Disruption of social status, like most events, impacts cortisol levels. But levels of cortisol for instance by itself is not a measure of dominance or not, but of the way in which dominance is achieved (e.g., Saltzman et al., 1998; Cavigelli et al., 2003). One recurrent theme is that social support is predictive of cortisol levels, mitigating diverse events which would elevate it in combating adversity (Abbott et al., 2003). Consider what it is like for a wolf pup under the care of the alpha female who heads the group, then she is killed; the offspring is vulnerable, depending upon social alliances, the age and strength of the offspring, the terrain and social milieu.
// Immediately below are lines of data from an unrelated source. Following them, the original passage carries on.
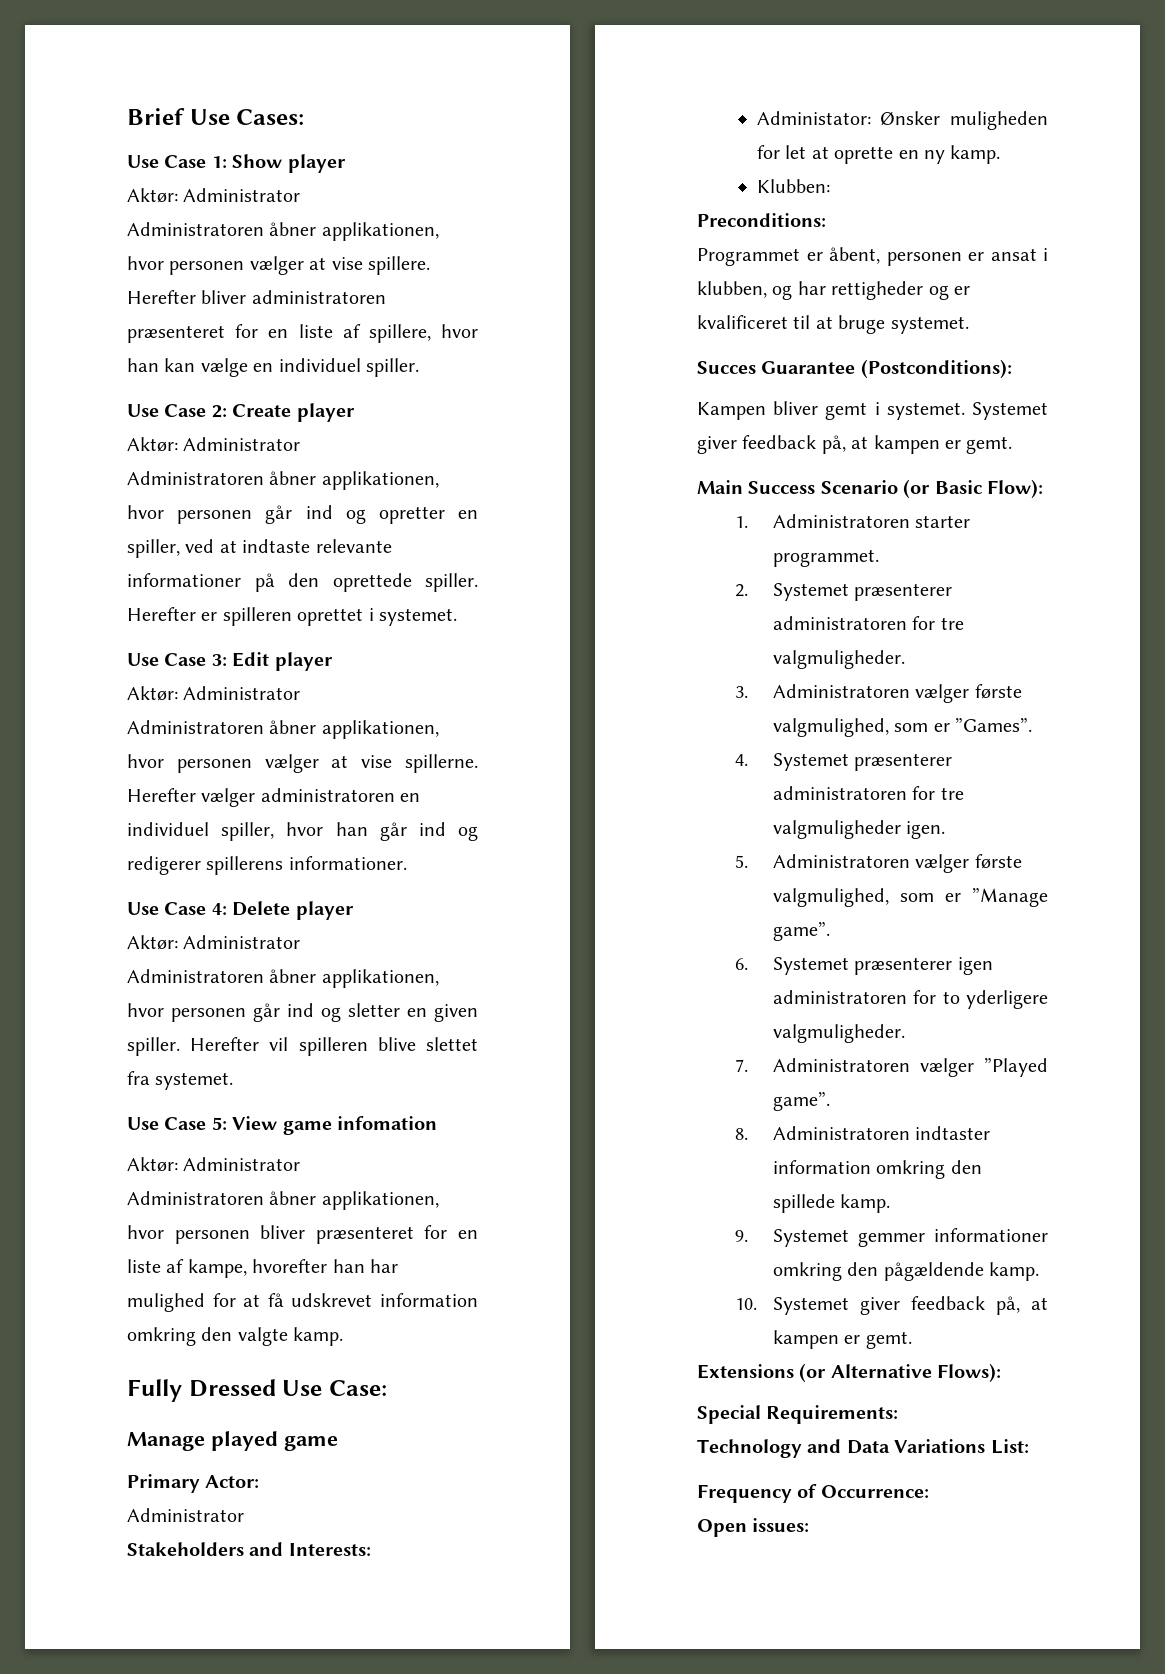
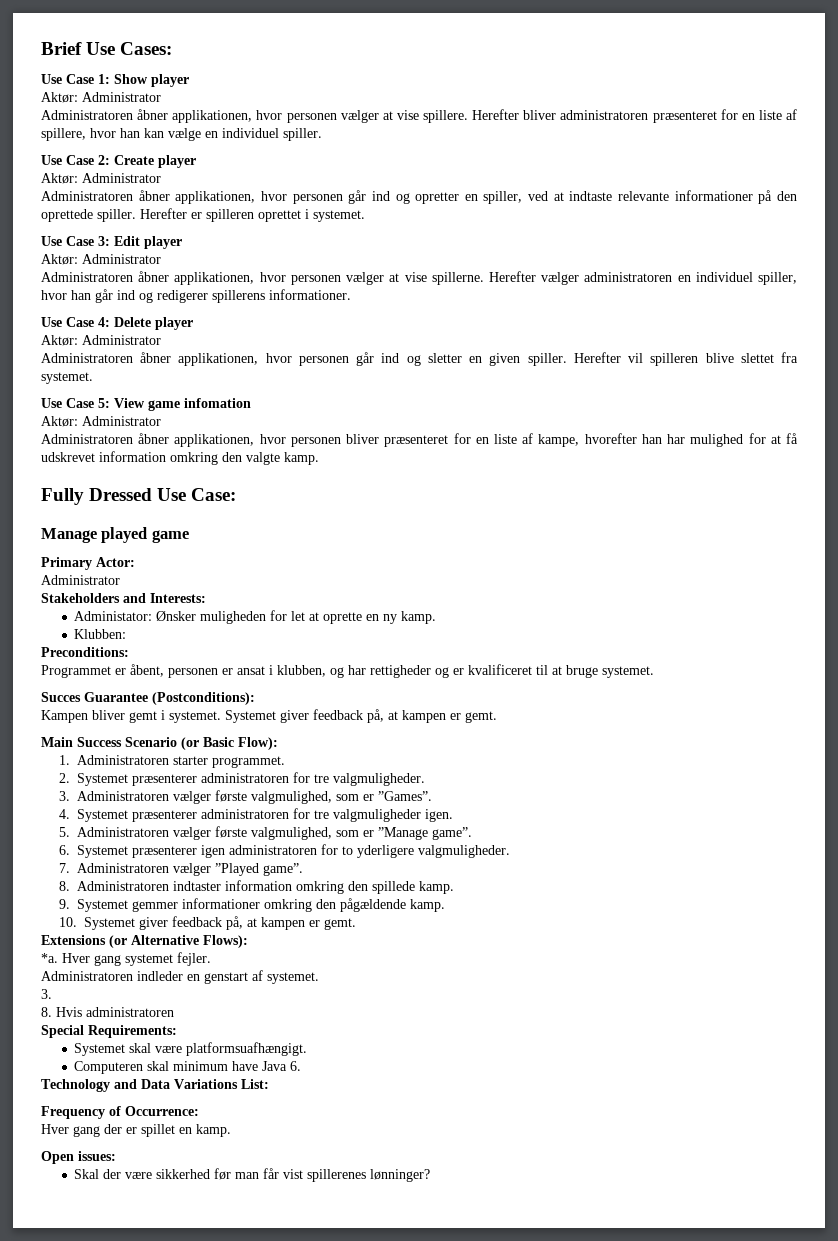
+ *a. Hver gang systemet fejler.
+ Administratoren indleder en genstart af systemet.
+ 3.
+ 8. Hvis administratoren
  Special Requirements:
+ Systemet skal være platformsuafhængigt.
+ Computeren skal minimum have Java 6.
+ Hver gang der er spillet en kamp.
  Open issues:
+ Skal der være sikkerhed før man får vist spillerenes lønninger?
Many different cognitive and physiological systems are involved with anticipating future events, including biological events that factor significantly into survival. Homeostasis has been linked to reflexive reactions, not cognitive anticipation of events and cephalic innervation and regulation of peripheral physiological adaptation. And they underlie the immediate sizing up of a social event, through the eye contact and bodily postures, through forms of encoding complex and not so complex social relationships. Think about how fast we are as a species, although sometimes utterly mistaken, in our assessment of possible threat, or possible social comfort.
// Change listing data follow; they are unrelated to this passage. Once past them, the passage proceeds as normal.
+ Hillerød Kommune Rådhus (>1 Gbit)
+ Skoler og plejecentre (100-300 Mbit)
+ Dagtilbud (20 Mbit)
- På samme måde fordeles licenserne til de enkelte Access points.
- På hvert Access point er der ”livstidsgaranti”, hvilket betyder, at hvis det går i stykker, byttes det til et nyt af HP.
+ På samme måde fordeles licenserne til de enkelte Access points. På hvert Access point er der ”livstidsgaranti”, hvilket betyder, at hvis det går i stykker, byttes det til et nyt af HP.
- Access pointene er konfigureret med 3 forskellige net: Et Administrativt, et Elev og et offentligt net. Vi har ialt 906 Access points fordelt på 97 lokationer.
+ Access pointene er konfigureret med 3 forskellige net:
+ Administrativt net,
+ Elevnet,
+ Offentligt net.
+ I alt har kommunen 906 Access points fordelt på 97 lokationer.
The emphasis from a social allostatic perspective is on cephalic changes as a result of behavioral adaptation, involving physiology through social relationships, building an environment, use of tools, etc. This is fundamental to the concept of allostasis. In addition, the concept of allostasis and allostatic overload, pushing the system beyond its adaptive capability, is designed to account for vulnerability to disease by taking into account variations in individual experiences and genetic makeup, and to determine how a lifetime of short- and longer-term adaptation impacts wear on the body (Sapolsky, 1992; McEwen and Stellar, 1993; Cacioppo and Bernston, 2007). Biology is designed to promote both short and longer term viability (Power and Schulkin, 2009).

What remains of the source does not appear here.